30 November 2006 @ 8:52AM >>
The CEO of the world’s largest music publisher is attempting to extract money from everyone who buys a digital music player. Universal Music Group’s Chairman and CEO Doug Morris said of iPods and similar players, “These devices are just repositories for stolen music, and they all know it. So it’s time to get paid for it.” By accusing everyone who bought a digital music player of piracy, Universal hopes to coerce manufacturers of these devices to pay a per-unit fee, a surcharge that is then passed on to the consumer. (Universal apparently figured out that running a profitable business is much easier without the burden of convincing customers that your product is worth buying.) That’s exactly what the music giant did with Microsoft, which now pays Universal for every Zune music player sold.
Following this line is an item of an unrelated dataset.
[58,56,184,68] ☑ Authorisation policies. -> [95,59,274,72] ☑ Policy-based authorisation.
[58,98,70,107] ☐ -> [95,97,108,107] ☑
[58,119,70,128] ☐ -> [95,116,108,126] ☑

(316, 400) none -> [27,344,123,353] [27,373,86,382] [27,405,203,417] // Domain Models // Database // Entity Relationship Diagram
Now, Universal is targeting the iPod. And with 25% of the market, Universal has quite a bit of leverage against Apple. The company can threaten to pull all of its music from the iTunes Music Store unless Apple complies with a demand to impose a per-unit fee on all iPods. If successful, anyone who buys an iPod will be considered an assumed pirate, and Universal will receive money, regardless of whether any music from that label ever ends up on one of those iPods. Is this really a road that music publishers want to go down? Aside from the obvious ill will it engenders from honest customers, such a move runs the risk of changing the purchasing calculations of people who own these devices. In effect, it legitimizes piracy in the minds of consumers. If you’re an honest customer who purchases music today, your decision making may change if you know that record labels charge you simply for buying a music player. You’re already paying once up front—before you’ve even spent a dime to fill the device with music—so why pay again for the same thing when you want to download music? People will feel entitled to download whatever music they want, because they will know that they’ve already been billed for it. Treating your customers like crooks is never a good way to encourage repeat business. And imposing a blanket music surcharge simply for buying a player is a surefire way to get people thinking that they’ve got a right to download music that they’ve already paid for. If record labels wanted to ensure that paying customers today become pirates tomorrow, they couldn’t have designed a better way.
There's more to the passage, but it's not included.